The Historic Landscape of the Mendip Hills
From 2006 English Heritage, now Historic England, carried out a research project examining the historic landscape of the Mendip Hills Area of Outstanding Natural Beauty (AONB) in collaboration with the AONB and the local authority.
The aim of the project was to improve our understanding, inform future protection and management, and increase the public’s enjoyment of this protected landscape.
New Historic England book
The results of our fieldwork have been brought together in a Historic England book, The Historic Landscape of the Mendip Hills, published in 2015. Richly illustrated with photographs, maps, detailed plans and reconstruction drawings, this volume traces this region's remarkable past, revealing ways in which it has shaped the landscape we see and value today.
South of Bristol lie the Mendip Hills, an undulating Carboniferous Limestone plateau rising from the northern edge of the Somerset Levels and Moors.
The small irregular fields and compact villages of Mendip’s lower escarpment become a geometric grid of stone-walled enclosures and scattered farmsteads on the plateau above, capped with grass and heather moorland.
There is a long tradition of archaeological enquiry on Mendip, from that of 18th- and 19th-century antiquarians to today’s professionals and local groups. The area is much loved by its inhabitants and visitors, as well as climbers and cavers attracted to its gorges and caves.
In order to show how Mendip’s landscape developed through time, adapting to social, environmental and economic changes, we used the following techniques:
- Air photographic transcription
- Architectural survey and investigation
- Detailed archaeological fieldwork, particularly earthwork survey
The archaeology of the Mendips
Mendip’s archaeology ranges from Early Neolithic long barrows and large numbers of Early Bronze Age round barrows to prehistoric field systems and Iron Age hillforts.

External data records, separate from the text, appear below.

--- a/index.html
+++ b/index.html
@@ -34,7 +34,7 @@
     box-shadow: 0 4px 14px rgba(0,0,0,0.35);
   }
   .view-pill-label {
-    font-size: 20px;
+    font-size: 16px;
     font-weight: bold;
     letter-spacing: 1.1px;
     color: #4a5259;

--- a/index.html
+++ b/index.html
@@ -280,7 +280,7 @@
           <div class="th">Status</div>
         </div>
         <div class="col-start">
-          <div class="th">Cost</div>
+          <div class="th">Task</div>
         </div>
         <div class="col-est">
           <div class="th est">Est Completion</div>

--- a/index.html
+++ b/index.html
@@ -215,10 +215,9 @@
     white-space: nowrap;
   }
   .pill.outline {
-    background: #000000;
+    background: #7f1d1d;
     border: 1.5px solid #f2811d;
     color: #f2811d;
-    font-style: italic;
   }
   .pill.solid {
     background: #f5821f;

Many of the later prehistoric settlements continued in use into the Romano-British period and others developed at a time when the region experienced an intensification of agricultural and industrial exploitation.
Lead - easily extractable here - was fundamental to the Roman administration which established a fort at Charterhouse-on-Mendip in 1st century AD; an extensive settlement grew up nearby.

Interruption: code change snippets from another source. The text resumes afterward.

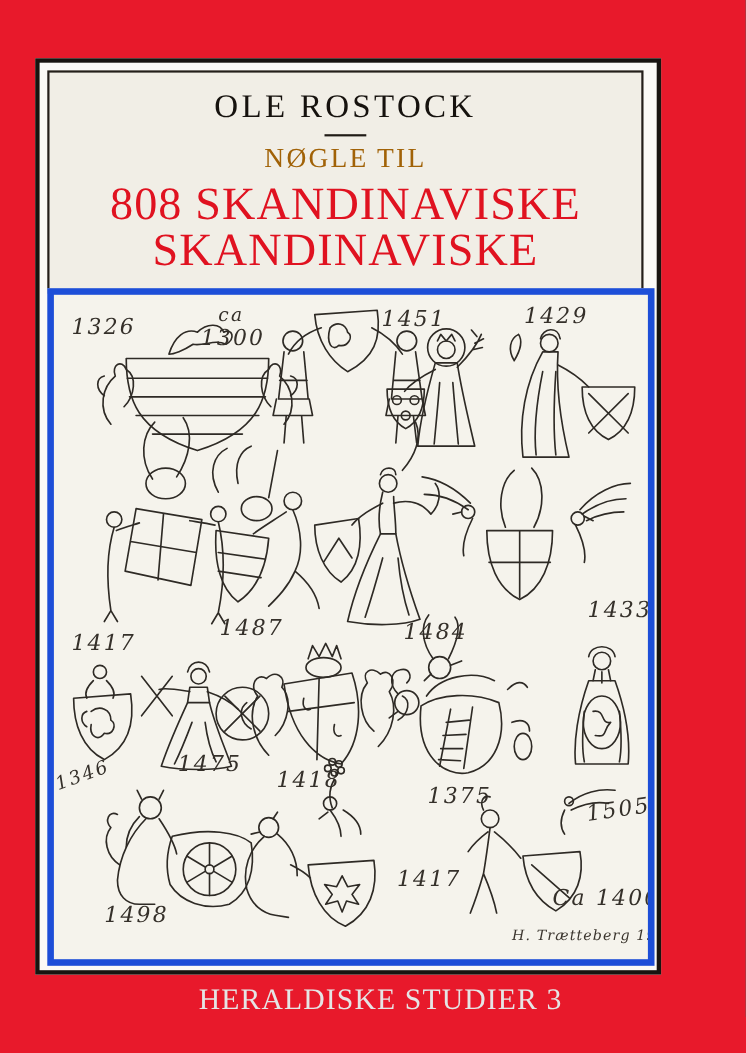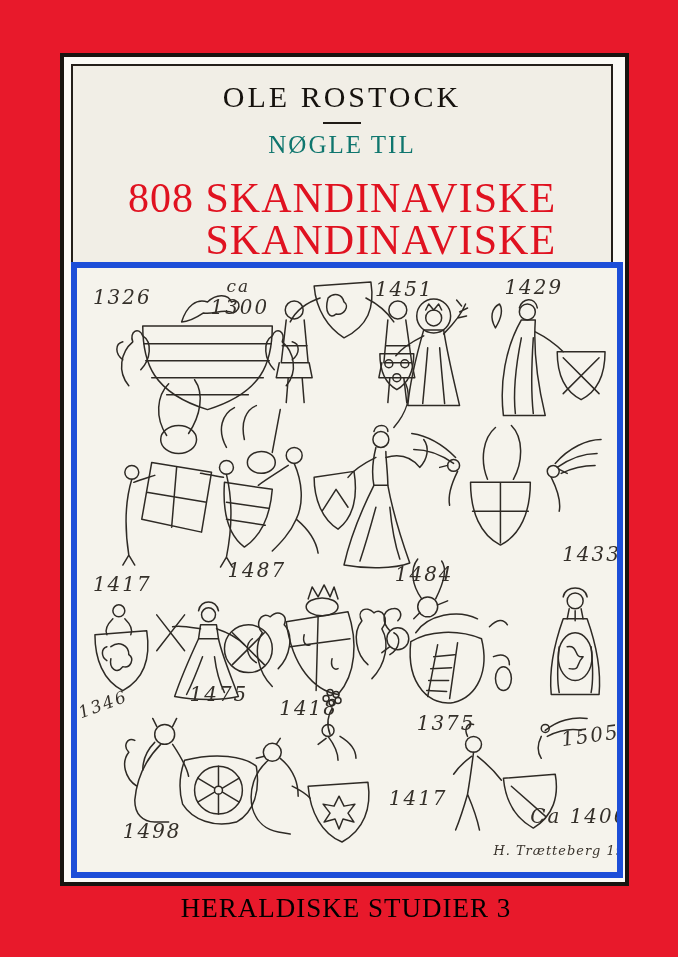--- a/index.html
+++ b/index.html
@@ -19,7 +19,7 @@
   }
   
   .outer-frame{
-    position:absolute;left:60px;top:53px;width:561px;height:825px;
+    position:absolute;left:32px;top:53px;width:561px;height:825px;
     background:#fbfaf6;border:4px solid var(--frame-black);
   }
   .title-panel{

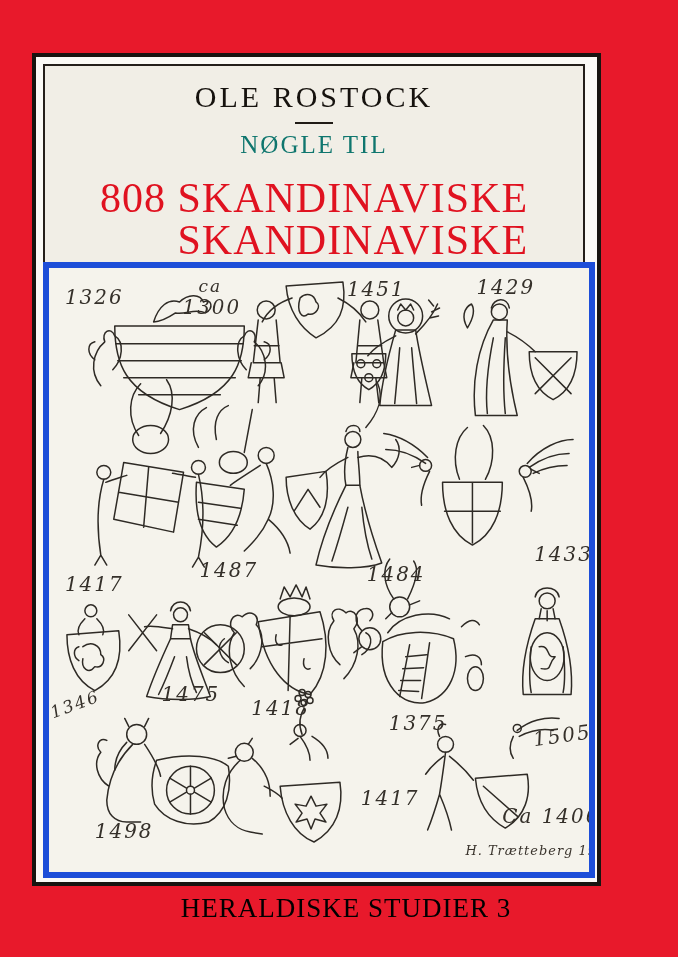--- a/index.html
+++ b/index.html
@@ -35,7 +35,7 @@
     width:38px;height:2px;background:#201b16;margin:9px 0 7px 0;
   }
   .subtitle{
-    font-size:25px;letter-spacing:2px;color:#0f766e;line-height:1.1;
+    font-size:25px;letter-spacing:2px;color:#a16207;line-height:1.1;
   }
   .main-title{
     margin-top:18px;text-align:right;color:var(--title-red);

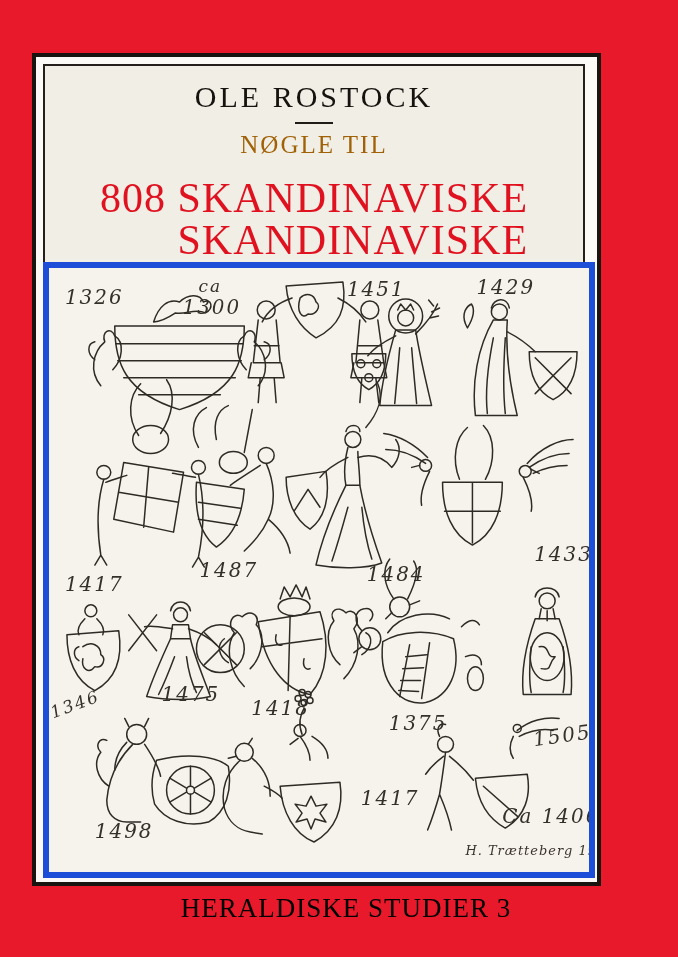--- a/index.html
+++ b/index.html
@@ -38,7 +38,7 @@
     font-size:25px;letter-spacing:2px;color:#a16207;line-height:1.1;
   }
   .main-title{
-    margin-top:18px;text-align:right;color:var(--title-red);
+    margin-top:6px;text-align:center;color:var(--title-red);
     font-size:42px;line-height:1.0;letter-spacing:1px;
   }
   .main-title .line{display:block;}

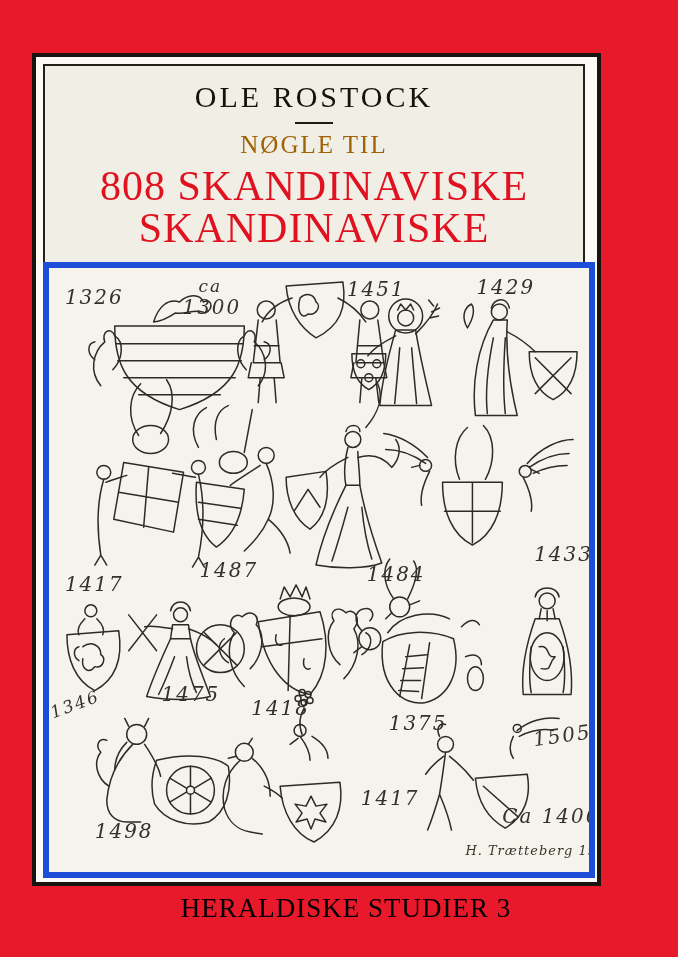--- a/index.html
+++ b/index.html
@@ -59,7 +59,7 @@
   }
   .series-title{
     position:absolute;left:14px;right:0;top:893px;text-align:center;
-    font-size:27px;letter-spacing:1px;color:#000000;
+    font-size:27px;letter-spacing:1px;color:#e5e5e5;
   }
 </style>
 </head>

The exploitation of natural resources still forms an important component of the Mendip economy, with the pits and rakes of lead extraction superseded by the dramatic stepped quarries of the post-war aggregate industry.

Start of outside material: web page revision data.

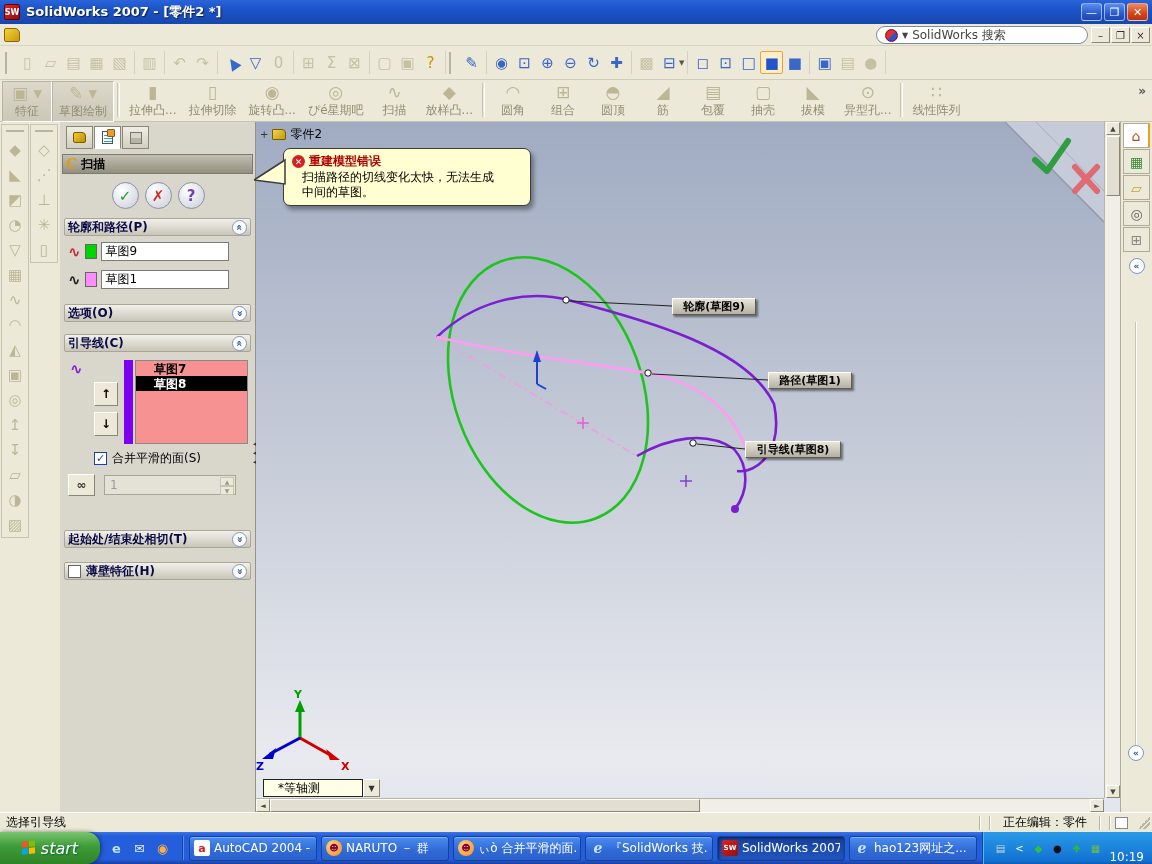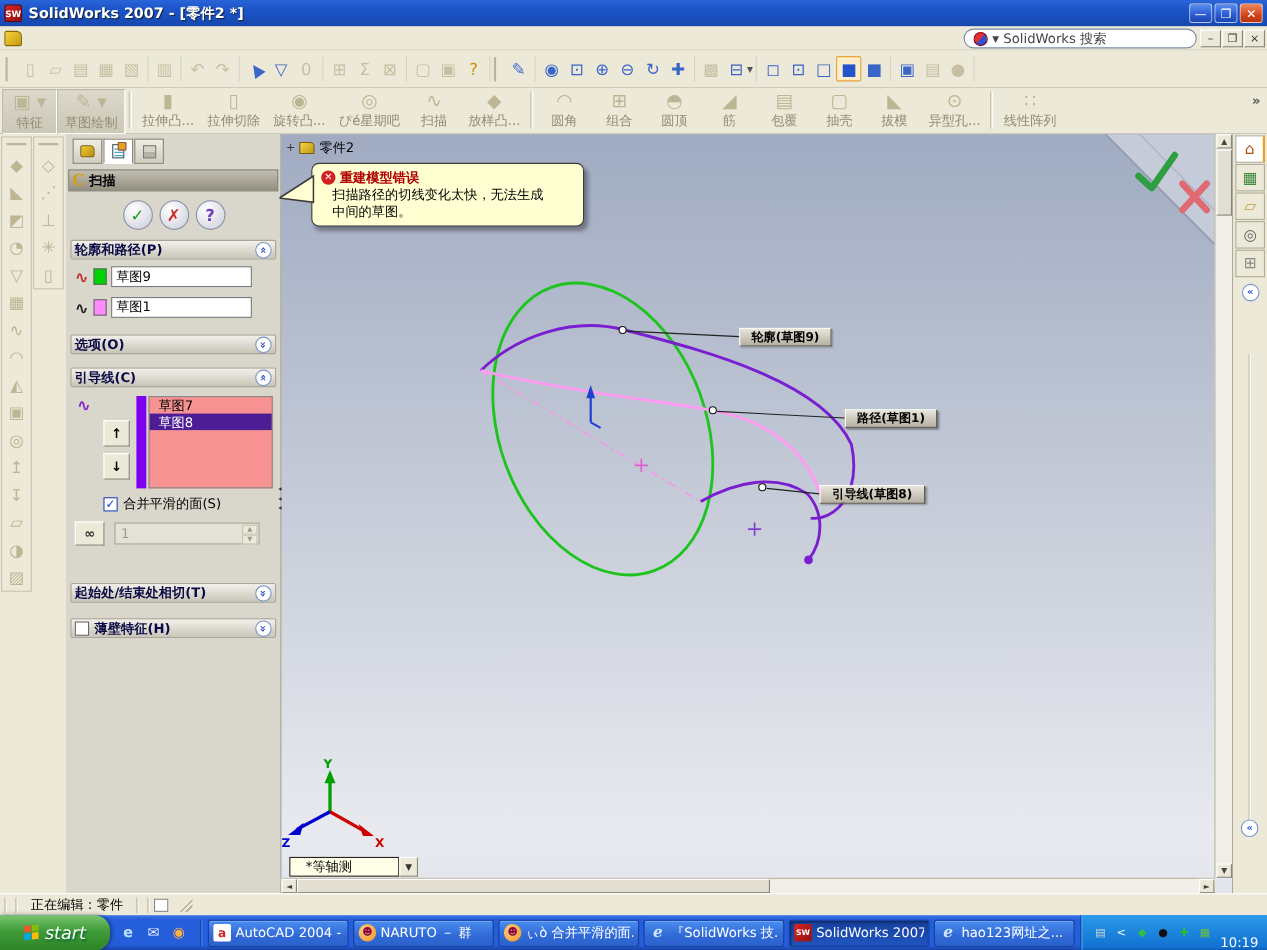--- a/index.html
+++ b/index.html
@@ -100,7 +100,7 @@
   .pm-input { width:128px; height:19px; background:#fff; border:1px solid #7a7a7a; display:flex; align-items:center; padding-left:4px; }
   .guide-bar { position:absolute; left:64px; top:238px; width:9px; height:84px; background:#7d00f0; }
   .guide-list { position:absolute; left:75px; top:238px; width:113px; height:84px; background:#f79292; border:1px solid #888; }
-  .guide-row { height:15px; padding-left:8px; color:#000; }
+  .guide-row { height:15px; padding-left:18px; color:#000;font-weight:bold; }
   .guide-row.selected { background:#4c1d95; color:#fff; }
   .updown { position:absolute; left:34px; width:24px; height:24px; border:1px solid; border-color:#fff #8a8778 #8a8778 #fff;
     background:#ece9d8; display:flex; align-items:center; justify-content:center; font-weight:bold; }

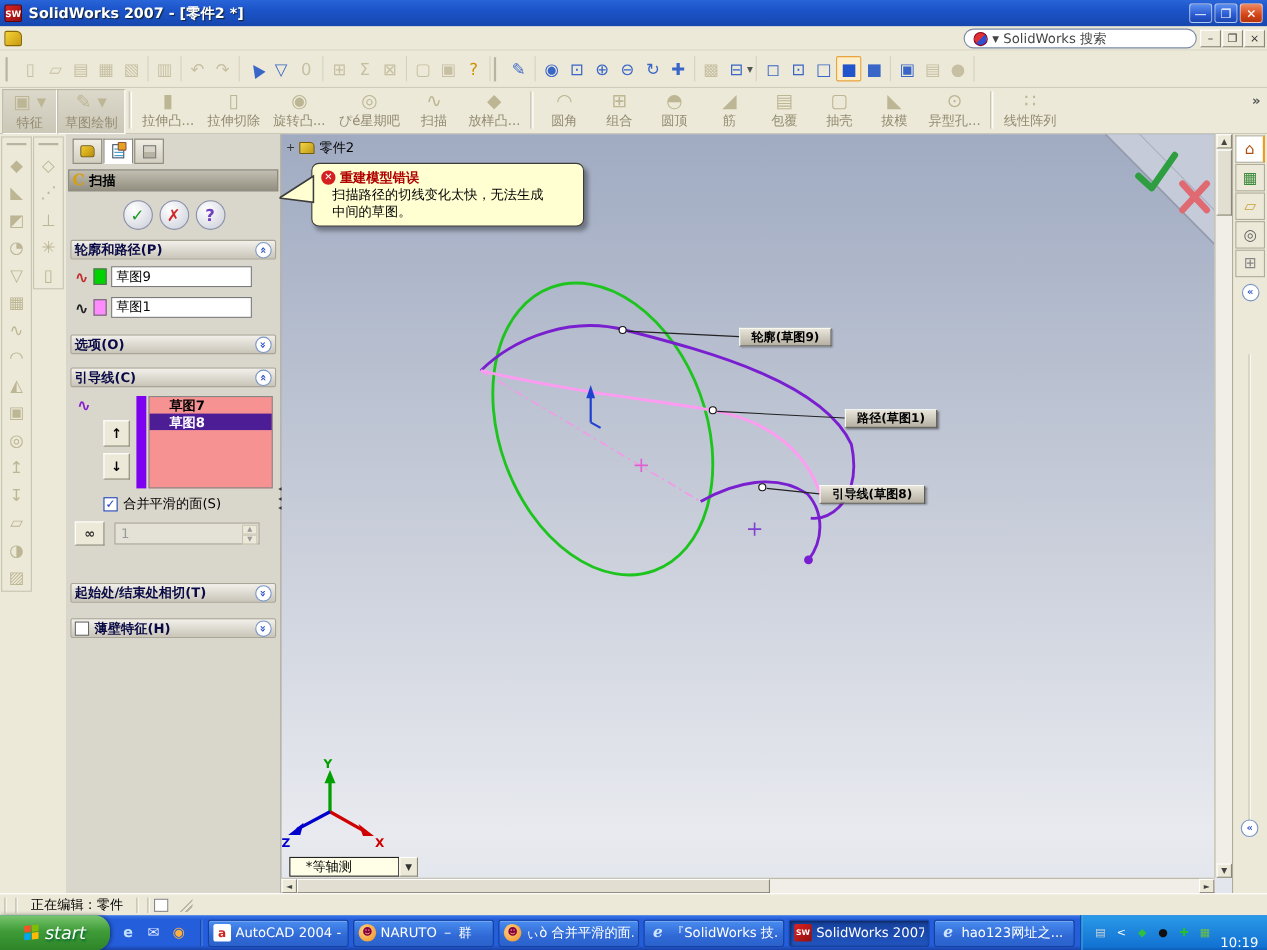--- a/index.html
+++ b/index.html
@@ -101,7 +101,7 @@
   .guide-bar { position:absolute; left:64px; top:238px; width:9px; height:84px; background:#7d00f0; }
   .guide-list { position:absolute; left:75px; top:238px; width:113px; height:84px; background:#f79292; border:1px solid #888; }
   .guide-row { height:15px; padding-left:18px; color:#000;font-weight:bold; }
-  .guide-row.selected { background:#4c1d95; color:#fff; }
+  .guide-row.selected { background:#000000; color:#fff; }
   .updown { position:absolute; left:34px; width:24px; height:24px; border:1px solid; border-color:#fff #8a8778 #8a8778 #fff;
     background:#ece9d8; display:flex; align-items:center; justify-content:center; font-weight:bold; }
   .cbrow { position:absolute; left:34px; top:328px; display:flex; align-items:center; gap:5px; }

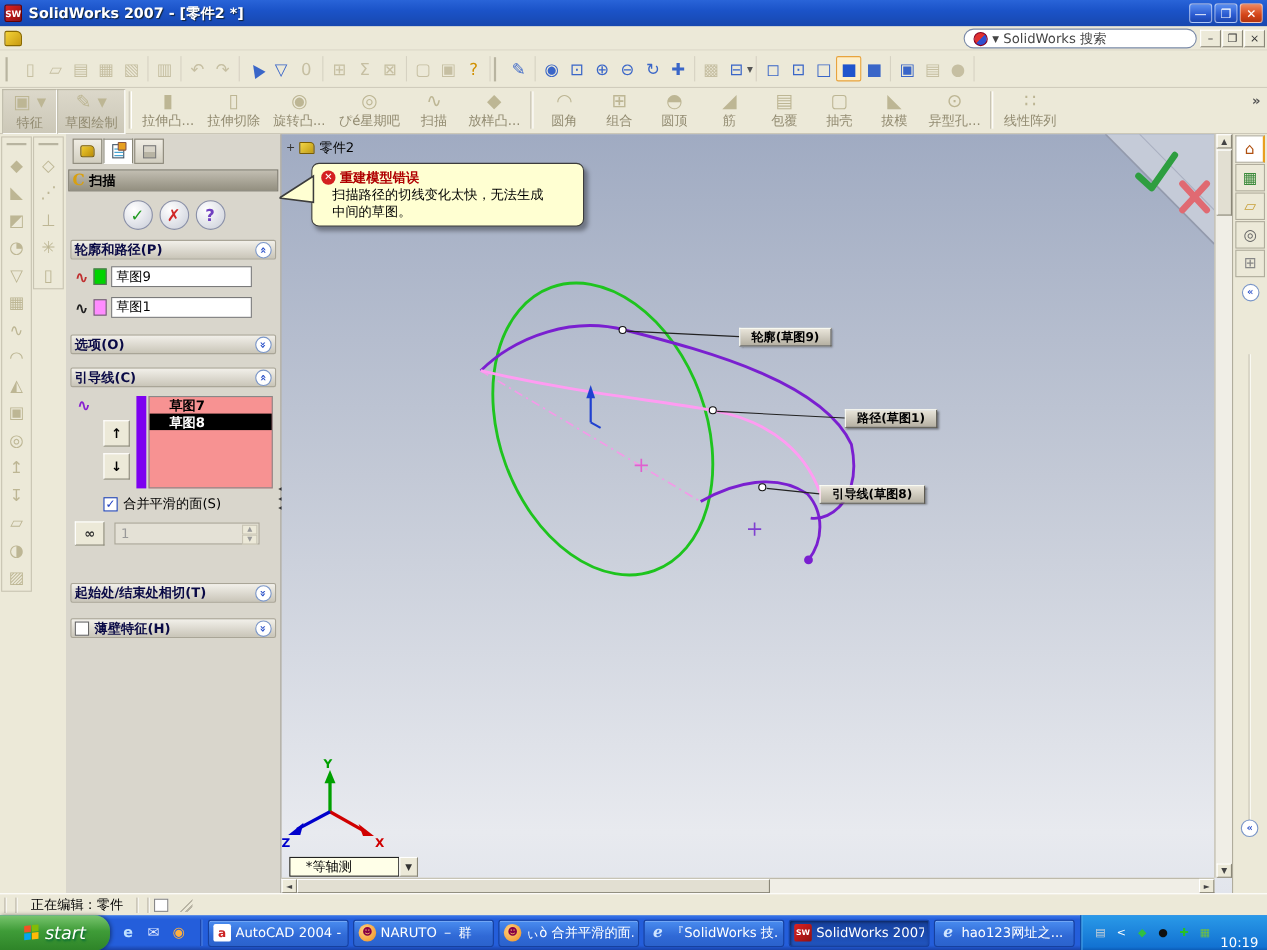--- a/index.html
+++ b/index.html
@@ -579,6 +579,7 @@
   </div>
 
   <div class="statusbar">
+    <div class="sb-left">选择引导线</div>
     <div class="sb-sep"></div>
       <div class="sb-sep"></div>
     <div class="sb-edit">正在编辑：零件</div>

The relative lack of evidence on Mendip for life in the early medieval period contrasts with the wealth of sites and evidence for the time after the Norman Conquest.
Abandoned farmsteads, shrunken settlements and relict field systems - in conjunction with evidence from buildings and documentary sources - have brought the medieval landscape more sharply into view.
Numerous houses on Mendip whose external appearance is relatively modern do in fact have earlier structures at their core. The 16th and 17th centuries were a period of extensive rebuilding, generally in a piecemeal fashion.
The Mendip Hills in the 21st-century is a living place and the people who now occupy the farmhouses, village houses, cottages and former barns add to that story, and in doing so, create their own history.